◆ Task directions
From top to bottom, retype the data exactly, passing over any picture.

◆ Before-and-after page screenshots
========

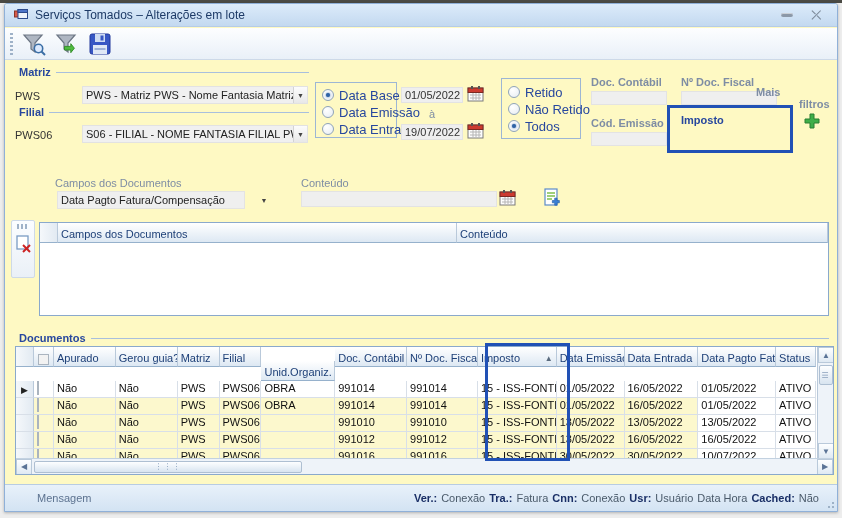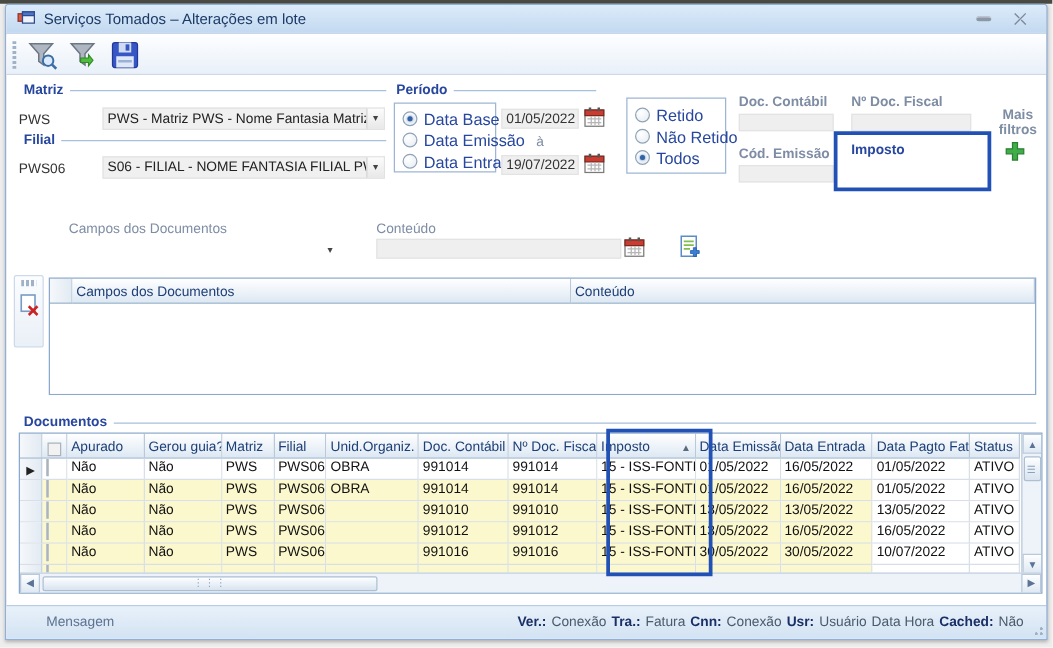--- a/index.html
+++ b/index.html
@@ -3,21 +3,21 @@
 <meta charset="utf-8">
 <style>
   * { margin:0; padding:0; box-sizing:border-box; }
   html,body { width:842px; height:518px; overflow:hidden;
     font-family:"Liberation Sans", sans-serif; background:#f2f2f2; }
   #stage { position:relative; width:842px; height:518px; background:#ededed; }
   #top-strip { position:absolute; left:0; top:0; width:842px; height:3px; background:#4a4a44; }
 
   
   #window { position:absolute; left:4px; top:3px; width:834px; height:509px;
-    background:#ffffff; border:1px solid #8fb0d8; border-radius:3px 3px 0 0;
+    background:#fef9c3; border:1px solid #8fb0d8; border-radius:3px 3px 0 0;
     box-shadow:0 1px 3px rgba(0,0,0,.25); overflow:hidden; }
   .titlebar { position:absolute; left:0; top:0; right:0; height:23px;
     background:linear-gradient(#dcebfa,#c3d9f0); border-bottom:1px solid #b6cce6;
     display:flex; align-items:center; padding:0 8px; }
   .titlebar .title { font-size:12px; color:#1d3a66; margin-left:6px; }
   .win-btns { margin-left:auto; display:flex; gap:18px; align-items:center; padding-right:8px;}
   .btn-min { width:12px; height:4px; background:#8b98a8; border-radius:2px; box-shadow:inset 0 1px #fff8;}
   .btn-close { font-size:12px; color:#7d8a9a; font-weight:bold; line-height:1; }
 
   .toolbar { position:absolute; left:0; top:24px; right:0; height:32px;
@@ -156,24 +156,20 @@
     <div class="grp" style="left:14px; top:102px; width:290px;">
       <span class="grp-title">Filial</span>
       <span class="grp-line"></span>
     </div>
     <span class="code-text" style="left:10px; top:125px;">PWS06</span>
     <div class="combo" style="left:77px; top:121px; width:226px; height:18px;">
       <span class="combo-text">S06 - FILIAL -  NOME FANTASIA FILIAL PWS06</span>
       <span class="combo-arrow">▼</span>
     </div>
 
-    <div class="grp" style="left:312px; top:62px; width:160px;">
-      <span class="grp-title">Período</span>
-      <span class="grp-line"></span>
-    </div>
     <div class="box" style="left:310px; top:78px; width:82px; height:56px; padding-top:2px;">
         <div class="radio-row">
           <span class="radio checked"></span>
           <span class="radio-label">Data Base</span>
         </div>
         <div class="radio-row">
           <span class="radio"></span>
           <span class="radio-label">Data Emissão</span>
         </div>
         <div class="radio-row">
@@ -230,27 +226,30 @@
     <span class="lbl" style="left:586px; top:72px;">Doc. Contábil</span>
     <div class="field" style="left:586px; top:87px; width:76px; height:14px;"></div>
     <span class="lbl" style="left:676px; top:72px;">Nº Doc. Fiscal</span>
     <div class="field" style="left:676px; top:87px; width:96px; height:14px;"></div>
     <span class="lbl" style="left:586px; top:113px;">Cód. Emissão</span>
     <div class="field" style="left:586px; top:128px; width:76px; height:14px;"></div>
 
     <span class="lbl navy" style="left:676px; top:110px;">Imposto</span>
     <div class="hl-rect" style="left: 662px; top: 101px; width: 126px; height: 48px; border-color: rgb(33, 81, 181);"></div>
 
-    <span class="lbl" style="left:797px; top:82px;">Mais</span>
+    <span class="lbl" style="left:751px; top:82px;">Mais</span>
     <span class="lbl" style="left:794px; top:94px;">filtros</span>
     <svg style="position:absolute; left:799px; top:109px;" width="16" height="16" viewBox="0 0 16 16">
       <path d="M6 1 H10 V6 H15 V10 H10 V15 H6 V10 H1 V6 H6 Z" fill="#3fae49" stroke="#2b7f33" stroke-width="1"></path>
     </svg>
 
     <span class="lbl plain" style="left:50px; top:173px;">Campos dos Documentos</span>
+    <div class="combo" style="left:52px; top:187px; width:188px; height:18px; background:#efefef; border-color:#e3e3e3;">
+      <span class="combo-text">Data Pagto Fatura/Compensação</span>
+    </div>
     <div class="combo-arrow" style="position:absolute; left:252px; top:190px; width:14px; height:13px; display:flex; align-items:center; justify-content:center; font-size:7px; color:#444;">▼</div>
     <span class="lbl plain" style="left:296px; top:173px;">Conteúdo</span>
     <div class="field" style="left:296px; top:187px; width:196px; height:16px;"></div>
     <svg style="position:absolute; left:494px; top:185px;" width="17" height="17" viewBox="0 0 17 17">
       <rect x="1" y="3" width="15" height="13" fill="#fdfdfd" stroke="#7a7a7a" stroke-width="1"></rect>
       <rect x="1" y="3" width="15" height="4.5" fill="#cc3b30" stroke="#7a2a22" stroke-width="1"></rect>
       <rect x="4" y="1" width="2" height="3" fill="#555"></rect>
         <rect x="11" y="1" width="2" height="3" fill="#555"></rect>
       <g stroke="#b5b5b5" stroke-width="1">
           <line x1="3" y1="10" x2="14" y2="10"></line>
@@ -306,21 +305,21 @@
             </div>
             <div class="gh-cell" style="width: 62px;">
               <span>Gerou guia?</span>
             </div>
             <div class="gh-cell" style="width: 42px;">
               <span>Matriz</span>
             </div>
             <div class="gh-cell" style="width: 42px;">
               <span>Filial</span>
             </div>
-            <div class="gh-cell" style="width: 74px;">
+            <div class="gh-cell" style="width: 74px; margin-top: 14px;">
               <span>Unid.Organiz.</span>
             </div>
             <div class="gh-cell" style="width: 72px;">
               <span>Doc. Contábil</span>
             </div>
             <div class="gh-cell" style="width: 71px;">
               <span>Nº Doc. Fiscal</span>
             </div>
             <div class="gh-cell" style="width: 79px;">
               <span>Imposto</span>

========

◆ Reply
--- a/index.html
+++ b/index.html
@@ -3,21 +3,21 @@
 <meta charset="utf-8">
 <style>
   * { margin:0; padding:0; box-sizing:border-box; }
   html,body { width:842px; height:518px; overflow:hidden;
     font-family:"Liberation Sans", sans-serif; background:#f2f2f2; }
   #stage { position:relative; width:842px; height:518px; background:#ededed; }
   #top-strip { position:absolute; left:0; top:0; width:842px; height:3px; background:#4a4a44; }
 
   
   #window { position:absolute; left:4px; top:3px; width:834px; height:509px;
-    background:#ffffff; border:1px solid #8fb0d8; border-radius:3px 3px 0 0;
+    background:#fef9c3; border:1px solid #8fb0d8; border-radius:3px 3px 0 0;
     box-shadow:0 1px 3px rgba(0,0,0,.25); overflow:hidden; }
   .titlebar { position:absolute; left:0; top:0; right:0; height:23px;
     background:linear-gradient(#dcebfa,#c3d9f0); border-bottom:1px solid #b6cce6;
     display:flex; align-items:center; padding:0 8px; }
   .titlebar .title { font-size:12px; color:#1d3a66; margin-left:6px; }
   .win-btns { margin-left:auto; display:flex; gap:18px; align-items:center; padding-right:8px;}
   .btn-min { width:12px; height:4px; background:#8b98a8; border-radius:2px; box-shadow:inset 0 1px #fff8;}
   .btn-close { font-size:12px; color:#7d8a9a; font-weight:bold; line-height:1; }
 
   .toolbar { position:absolute; left:0; top:24px; right:0; height:32px;
@@ -156,24 +156,20 @@
     <div class="grp" style="left:14px; top:102px; width:290px;">
       <span class="grp-title">Filial</span>
       <span class="grp-line"></span>
     </div>
     <span class="code-text" style="left:10px; top:125px;">PWS06</span>
     <div class="combo" style="left:77px; top:121px; width:226px; height:18px;">
       <span class="combo-text">S06 - FILIAL -  NOME FANTASIA FILIAL PWS06</span>
       <span class="combo-arrow">▼</span>
     </div>
 
-    <div class="grp" style="left:312px; top:62px; width:160px;">
-      <span class="grp-title">Período</span>
-      <span class="grp-line"></span>
-    </div>
     <div class="box" style="left:310px; top:78px; width:82px; height:56px; padding-top:2px;">
         <div class="radio-row">
           <span class="radio checked"></span>
           <span class="radio-label">Data Base</span>
         </div>
         <div class="radio-row">
           <span class="radio"></span>
           <span class="radio-label">Data Emissão</span>
         </div>
         <div class="radio-row">
@@ -230,27 +226,30 @@
     <span class="lbl" style="left:586px; top:72px;">Doc. Contábil</span>
     <div class="field" style="left:586px; top:87px; width:76px; height:14px;"></div>
     <span class="lbl" style="left:676px; top:72px;">Nº Doc. Fiscal</span>
     <div class="field" style="left:676px; top:87px; width:96px; height:14px;"></div>
     <span class="lbl" style="left:586px; top:113px;">Cód. Emissão</span>
     <div class="field" style="left:586px; top:128px; width:76px; height:14px;"></div>
 
     <span class="lbl navy" style="left:676px; top:110px;">Imposto</span>
     <div class="hl-rect" style="left: 662px; top: 101px; width: 126px; height: 48px; border-color: rgb(33, 81, 181);"></div>
 
-    <span class="lbl" style="left:797px; top:82px;">Mais</span>
+    <span class="lbl" style="left:751px; top:82px;">Mais</span>
     <span class="lbl" style="left:794px; top:94px;">filtros</span>
     <svg style="position:absolute; left:799px; top:109px;" width="16" height="16" viewBox="0 0 16 16">
       <path d="M6 1 H10 V6 H15 V10 H10 V15 H6 V10 H1 V6 H6 Z" fill="#3fae49" stroke="#2b7f33" stroke-width="1"></path>
     </svg>
 
     <span class="lbl plain" style="left:50px; top:173px;">Campos dos Documentos</span>
+    <div class="combo" style="left:52px; top:187px; width:188px; height:18px; background:#efefef; border-color:#e3e3e3;">
+      <span class="combo-text">Data Pagto Fatura/Compensação</span>
+    </div>
     <div class="combo-arrow" style="position:absolute; left:252px; top:190px; width:14px; height:13px; display:flex; align-items:center; justify-content:center; font-size:7px; color:#444;">▼</div>
     <span class="lbl plain" style="left:296px; top:173px;">Conteúdo</span>
     <div class="field" style="left:296px; top:187px; width:196px; height:16px;"></div>
     <svg style="position:absolute; left:494px; top:185px;" width="17" height="17" viewBox="0 0 17 17">
       <rect x="1" y="3" width="15" height="13" fill="#fdfdfd" stroke="#7a7a7a" stroke-width="1"></rect>
       <rect x="1" y="3" width="15" height="4.5" fill="#cc3b30" stroke="#7a2a22" stroke-width="1"></rect>
       <rect x="4" y="1" width="2" height="3" fill="#555"></rect>
         <rect x="11" y="1" width="2" height="3" fill="#555"></rect>
       <g stroke="#b5b5b5" stroke-width="1">
           <line x1="3" y1="10" x2="14" y2="10"></line>
@@ -306,21 +305,21 @@
             </div>
             <div class="gh-cell" style="width: 62px;">
               <span>Gerou guia?</span>
             </div>
             <div class="gh-cell" style="width: 42px;">
               <span>Matriz</span>
             </div>
             <div class="gh-cell" style="width: 42px;">
               <span>Filial</span>
             </div>
-            <div class="gh-cell" style="width: 74px;">
+            <div class="gh-cell" style="width: 74px; margin-top: 14px;">
               <span>Unid.Organiz.</span>
             </div>
             <div class="gh-cell" style="width: 72px;">
               <span>Doc. Contábil</span>
             </div>
             <div class="gh-cell" style="width: 71px;">
               <span>Nº Doc. Fiscal</span>
             </div>
             <div class="gh-cell" style="width: 79px;">
               <span>Imposto</span>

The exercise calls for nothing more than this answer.